▶ EXERCISE: There is material below. Print exactly the lines starting at the line with "(632, 162) none" and ending at the line with "(385, 528) none", ends included, and no others.

▶ DATA SHOWN:
· · · · ·
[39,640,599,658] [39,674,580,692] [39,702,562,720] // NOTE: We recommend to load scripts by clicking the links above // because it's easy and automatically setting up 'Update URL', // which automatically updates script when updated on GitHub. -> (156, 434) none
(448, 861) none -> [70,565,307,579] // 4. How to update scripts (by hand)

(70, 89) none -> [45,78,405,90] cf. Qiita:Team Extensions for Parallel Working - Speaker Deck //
· · · · ·
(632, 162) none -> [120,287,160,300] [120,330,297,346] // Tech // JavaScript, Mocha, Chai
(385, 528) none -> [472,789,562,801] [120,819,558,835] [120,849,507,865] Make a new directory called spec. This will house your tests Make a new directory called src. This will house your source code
· · · · ·
▶ PROBLEM SOLUTION:
(632, 162) none -> [120,287,160,300] [120,330,297,346] // Tech // JavaScript, Mocha, Chai
(385, 528) none -> [472,789,562,801] [120,819,558,835] [120,849,507,865] Make a new directory called spec. This will house your tests Make a new directory called src. This will house your source code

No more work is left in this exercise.